How to complete this task:
Wherever a line in the data below holds "size", copy that line.

Data supplied:
- - - - - - -

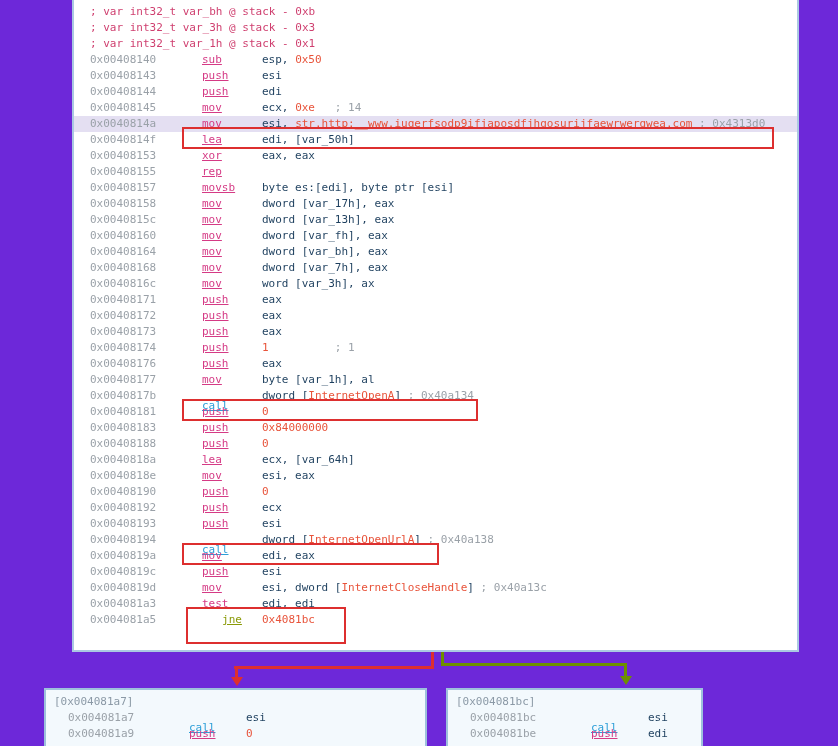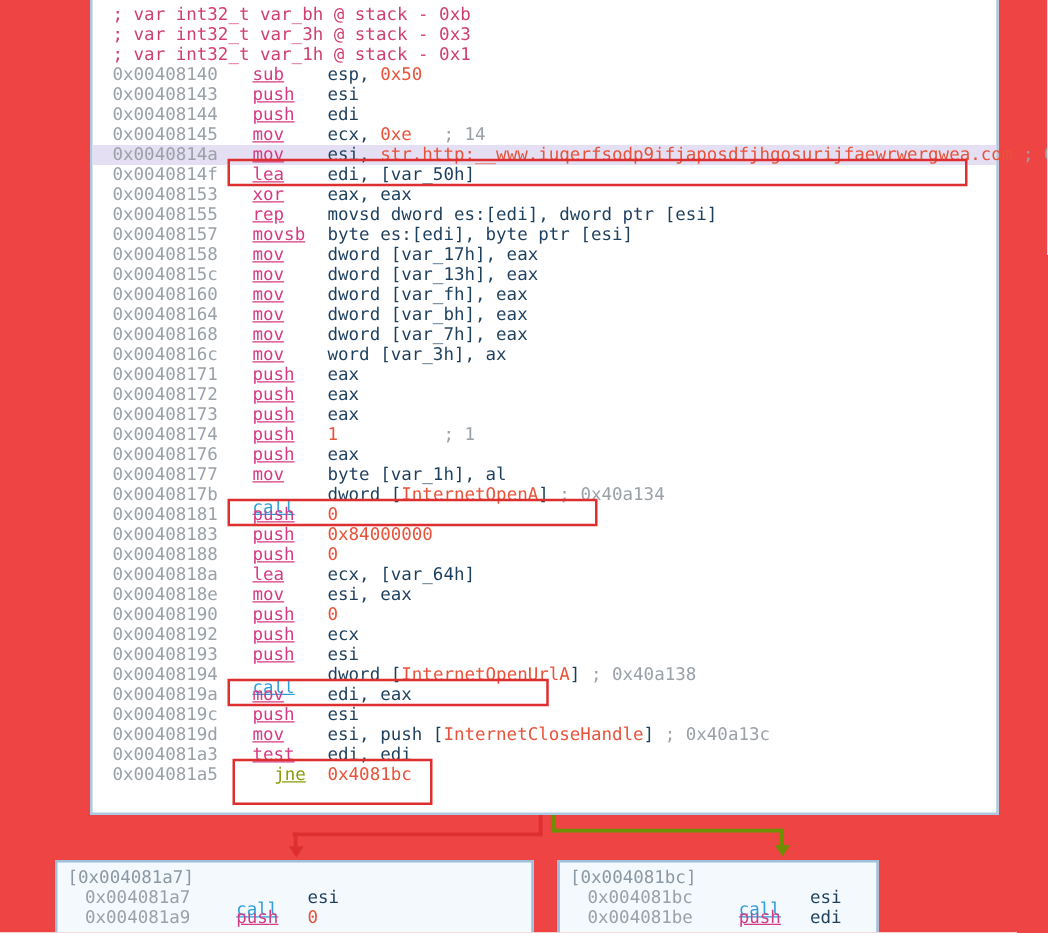--- a/index.html
+++ b/index.html
@@ -1,17 +1,17 @@
 <!DOCTYPE html>
 <html><head>
 <meta charset="utf-8">
 <style>
   html,body{margin:0;padding:0;background:#ffffff;}
-  #canvas{position:relative;width:838px;height:746px;overflow:hidden;background:#ef4444;
-          font-family:"DejaVu Sans Mono","Liberation Mono",monospace;font-size:14px;line-height:16px;}
+  #canvas{position:relative;width:838px;height:746px;overflow:hidden;background:#6d28d9;
+          font-family:"DejaVu Sans Mono","Liberation Mono",monospace;font-size:11px;line-height:16px;}
   .block{position:absolute;box-sizing:border-box;background:#ffffff;border:2px solid #abc8e2;}
   .block.child{background:#f3f9fd;border:2px solid #9dc0dc;}
   #main-block{left:72px;top:-14px;width:727px;height:666px;padding-top:16px;}
   #false-block{left:44px;top:688px;width:383px;height:80px;padding-top:4px;}
   #true-block{left:446px;top:688px;width:257px;height:80px;padding-top:4px;}
   .row{height:16px;white-space:pre;display:flex;align-items:center;}
   #main-block .row{padding-left:16px;}
   .child .row{padding-left:22px;}
   .row.hl{background:#e4dff2;}
   .addr{color:#9aa1a8;width:112px;flex:none;}
@@ -58,21 +58,21 @@
         <div class="row cmt">; var int32_t var_1h @ stack - 0x1</div>
       </div>
     <div>
         <div class="row"><span class="addr">0x00408140</span><span class="mn p">sub</span><span class="ops"><span class="r">esp, </span><span class="n">0x50</span></span></div>
         <div class="row"><span class="addr">0x00408143</span><span class="mn p">push</span><span class="ops"><span class="r">esi</span></span></div>
         <div class="row"><span class="addr">0x00408144</span><span class="mn p">push</span><span class="ops"><span class="r">edi</span></span></div>
         <div class="row"><span class="addr">0x00408145</span><span class="mn p">mov</span><span class="ops"><span class="r">ecx, </span><span class="n">0xe</span><span class="c">   ; 14</span></span></div>
         <div class="row hl"><span class="addr">0x0040814a</span><span class="mn p">mov</span><span class="ops"><span class="r">esi, </span><span class="n">str.http:__www.iuqerfsodp9ifjaposdfjhgosurijfaewrwergwea.com</span><span class="c"> ; 0x4313d0</span></span></div>
         <div class="row"><span class="addr">0x0040814f</span><span class="mn p">lea</span><span class="ops"><span class="r">edi, [var_50h]</span></span></div>
         <div class="row"><span class="addr">0x00408153</span><span class="mn p">xor</span><span class="ops"><span class="r">eax, eax</span></span></div>
-        <div class="row"><span class="addr">0x00408155</span><span class="mn p">rep</span><span class="ops"><span class="r">movsd dword es:[edi], dword ptr [esi]</span></span></div>
+        <div class="row"><span class="addr">0x00408155</span><span class="mn p">rep</span></div>
         <div class="row"><span class="addr">0x00408157</span><span class="mn p">movsb</span><span class="ops"><span class="r">byte es:[edi], byte ptr [esi]</span></span></div>
         <div class="row"><span class="addr">0x00408158</span><span class="mn p">mov</span><span class="ops"><span class="r">dword [var_17h], eax</span></span></div>
         <div class="row"><span class="addr">0x0040815c</span><span class="mn p">mov</span><span class="ops"><span class="r">dword [var_13h], eax</span></span></div>
         <div class="row"><span class="addr">0x00408160</span><span class="mn p">mov</span><span class="ops"><span class="r">dword [var_fh], eax</span></span></div>
         <div class="row"><span class="addr">0x00408164</span><span class="mn p">mov</span><span class="ops"><span class="r">dword [var_bh], eax</span></span></div>
         <div class="row"><span class="addr">0x00408168</span><span class="mn p">mov</span><span class="ops"><span class="r">dword [var_7h], eax</span></span></div>
         <div class="row"><span class="addr">0x0040816c</span><span class="mn p">mov</span><span class="ops"><span class="r">word [var_3h], ax</span></span></div>
         <div class="row"><span class="addr">0x00408171</span><span class="mn p">push</span><span class="ops"><span class="r">eax</span></span></div>
         <div class="row"><span class="addr">0x00408172</span><span class="mn p">push</span><span class="ops"><span class="r">eax</span></span></div>
         <div class="row"><span class="addr">0x00408173</span><span class="mn p">push</span><span class="ops"><span class="r">eax</span></span></div>
@@ -84,21 +84,21 @@
         <div class="row"><span class="addr">0x00408183</span><span class="mn p">push</span><span class="ops"><span class="n">0x84000000</span></span></div>
         <div class="row"><span class="addr">0x00408188</span><span class="mn p">push</span><span class="ops"><span class="n">0</span></span></div>
         <div class="row"><span class="addr">0x0040818a</span><span class="mn p">lea</span><span class="ops"><span class="r">ecx, [var_64h]</span></span></div>
         <div class="row"><span class="addr">0x0040818e</span><span class="mn p">mov</span><span class="ops"><span class="r">esi, eax</span></span></div>
         <div class="row"><span class="addr">0x00408190</span><span class="mn p">push</span><span class="ops"><span class="n">0</span></span></div>
         <div class="row"><span class="addr">0x00408192</span><span class="mn p">push</span><span class="ops"><span class="r">ecx</span></span></div>
         <div class="row"><span class="addr">0x00408193</span><span class="mn p">push</span><span class="ops"><span class="r">esi</span></span></div>
         <div class="row"><span class="addr">0x00408194</span><span class="mn b">call</span><span class="ops"><span class="r">dword [</span><span class="n">InternetOpenUrlA</span><span class="r">]</span><span class="c"> ; 0x40a138</span></span></div>
         <div class="row"><span class="addr">0x0040819a</span><span class="mn p">mov</span><span class="ops"><span class="r">edi, eax</span></span></div>
         <div class="row"><span class="addr">0x0040819c</span><span class="mn p">push</span><span class="ops"><span class="r">esi</span></span></div>
-        <div class="row"><span class="addr">0x0040819d</span><span class="mn p">mov</span><span class="ops"><span class="r">esi, push [</span><span class="n">InternetCloseHandle</span><span class="r">]</span><span class="c"> ; 0x40a13c</span></span></div>
+        <div class="row"><span class="addr">0x0040819d</span><span class="mn p">mov</span><span class="ops"><span class="r">esi, dword [</span><span class="n">InternetCloseHandle</span><span class="r">]</span><span class="c"> ; 0x40a13c</span></span></div>
         <div class="row"><span class="addr">0x004081a3</span><span class="mn p">test</span><span class="ops"><span class="r">edi, edi</span></span></div>
         <div class="row"><span class="addr">0x004081a5</span><span class="mn g">jne</span><span class="ops"><span class="n">0x4081bc</span></span></div>
       </div>
   </div>
 
   <div id="box-url" class="redbox"></div>
   <div id="box-openA" class="redbox"></div>
   <div id="box-openUrlA" class="redbox"></div>
   <div id="box-testjne" class="redbox"></div>
 

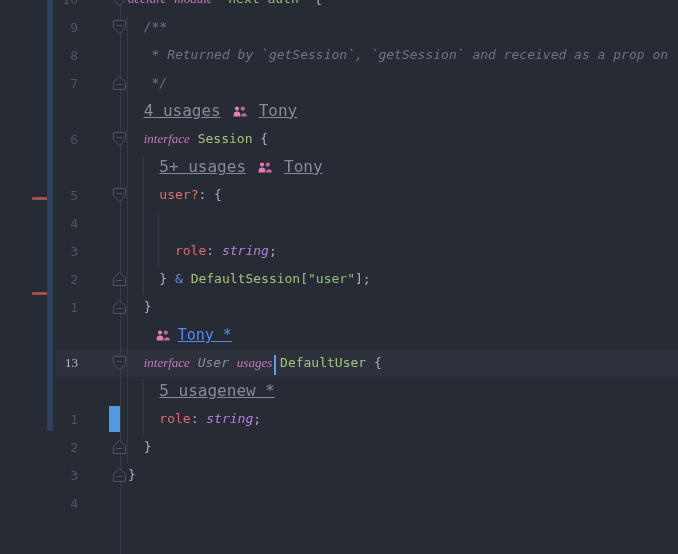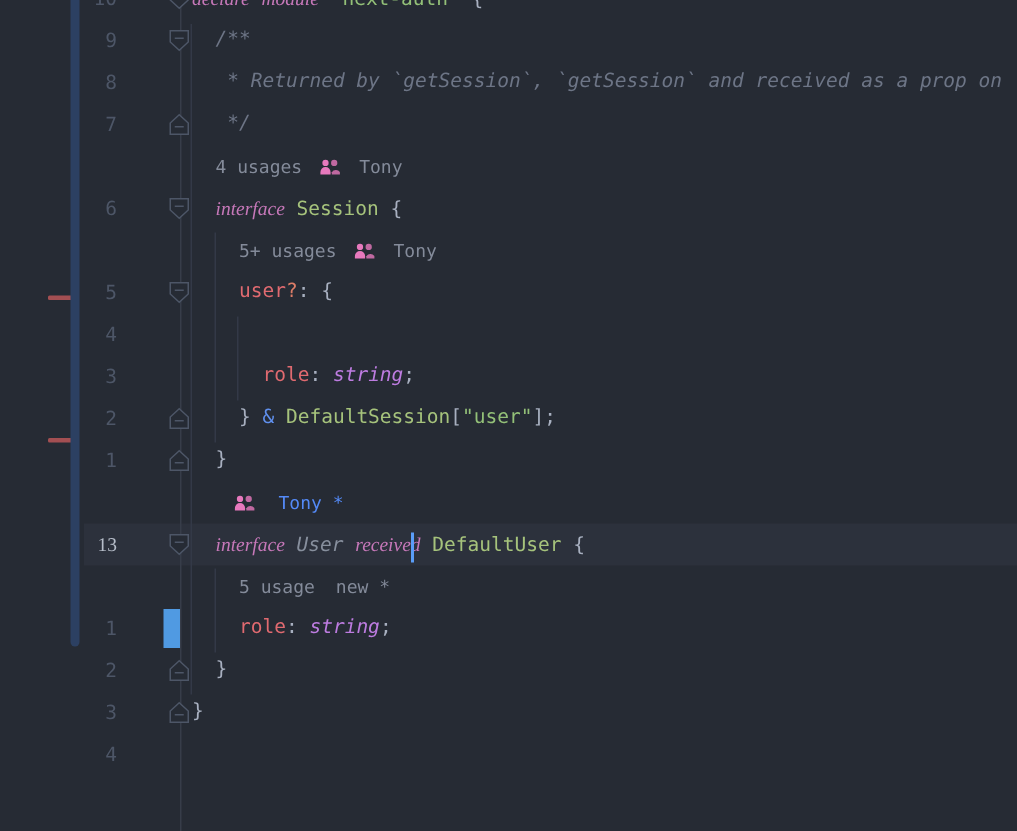--- a/index.html
+++ b/index.html
@@ -19,25 +19,25 @@
   .row{display:flex;height:28px;align-items:center;position:relative;}
   .lnum{width:78px;text-align:right;color:var(--line-number);flex:0 0 78px;
     font-size:13px;user-select:none;}
   .row.current .lnum{color:var(--line-number-current);font-family:Liberation Serif, serif;}
   .foldcol{flex:0 0 50px;position:relative;height:28px;}
   .foldcol svg{position:absolute;left:34px;top:6px;}
   .code{flex:1;white-space:pre;color:var(--punctuation);line-height:28px;}
   .inlay{flex:1;white-space:pre;color:var(--inlay);line-height:28px;
     display:flex;align-items:center;}
   .inlay .pad{font-size:13px;}
-  .inlay .usages,.inlay .author{font-size:12px;color:var(--inlay);}
-  .inlay .author{margin-left:14px;}
+  .inlay .usages,.inlay .author{font-size:16px;color:var(--inlay);text-decoration:underline;}
+  .inlay .author{}
   .inlay .usersicon{display:inline-flex;margin-left:12px;margin-right:4px;}
   .inlay .usersicon + .author{margin-left:8px;}
-  .inlay .link{font-size:12px;color:var(--link);margin-left:12px;}
+  .inlay .link{font-size:15px;color:var(--link);text-decoration:underline;margin-left:4px;}
   .tk-kw{color:var(--keyword);font-style:italic;font-family:Liberation Serif, serif;}
   .tk-typ{color:var(--type);}
   .tk-str{color:var(--string);}
   .tk-prop{color:var(--property);}
   .tk-q{color:var(--question);}
   .tk-pun{color:var(--punctuation);}
   .tk-tkw{color:var(--type-keyword);font-style:italic;}
   .tk-cmt{color:var(--comment);font-style:italic;}
   .tk-unused{color:var(--unused);font-style:italic;}
   .tk-amp{color:var(--ampersand);}
@@ -172,21 +172,21 @@
             </svg></span><span class="link">Tony *</span></div>
       </div>
       <div class="row current">
         <div class="lnum">13</div>
         <div class="foldcol">
           <svg width="15" height="16" viewBox="0 0 15 16">
             <path d="M1.5 1.5 h12 v7.5 L7.5 14.5 L1.5 9 Z" fill="var(--background)" stroke="var(--fold-marker)"></path>
             <path d="M4.5 6.5 h6" stroke="var(--fold-marker)"></path>
           </svg>
         </div>
-        <div class="code"><span class="tk-pln">  </span><span class="tk-kw">interface</span><span class="tk-pln"> </span><span class="tk-unused">User</span><span class="tk-pln"> </span><span class="tk-kw">received</span><span class="tk-pln"> </span><span class="tk-typ">DefaultUser</span><span class="tk-pun"> {</span></div>
+        <div class="code"><span class="tk-pln">  </span><span class="tk-kw">interface</span><span class="tk-pln"> </span><span class="tk-unused">User</span><span class="tk-pln"> </span><span class="tk-kw">usages</span><span class="tk-pln"> </span><span class="tk-typ">DefaultUser</span><span class="tk-pun"> {</span></div>
       </div>
       <div class="row">
         <div class="lnum"></div>
         <div class="foldcol"></div>
         <div class="inlay"><span class="pad">    </span><span class="usages">5 usage</span><span class="author">new *</span></div>
       </div>
       <div class="row">
         <div class="lnum">1</div>
         <div class="foldcol"></div>
         <div class="code"><span class="tk-pln">    </span><span class="tk-prop">role</span><span class="tk-pun">: </span><span class="tk-tkw">string</span><span class="tk-pun">;</span></div>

- - - - - - -

Written response:
-          font-family:"DejaVu Sans Mono","Liberation Mono",monospace;font-size:14px;line-height:16px;}
+          font-family:"DejaVu Sans Mono","Liberation Mono",monospace;font-size:11px;line-height:16px;}
     font-size:13px;user-select:none;}
   .inlay .pad{font-size:13px;}
-  .inlay .usages,.inlay .author{font-size:12px;color:var(--inlay);}
+  .inlay .usages,.inlay .author{font-size:16px;color:var(--inlay);text-decoration:underline;}
-  .inlay .link{font-size:12px;color:var(--link);margin-left:12px;}
+  .inlay .link{font-size:15px;color:var(--link);text-decoration:underline;margin-left:4px;}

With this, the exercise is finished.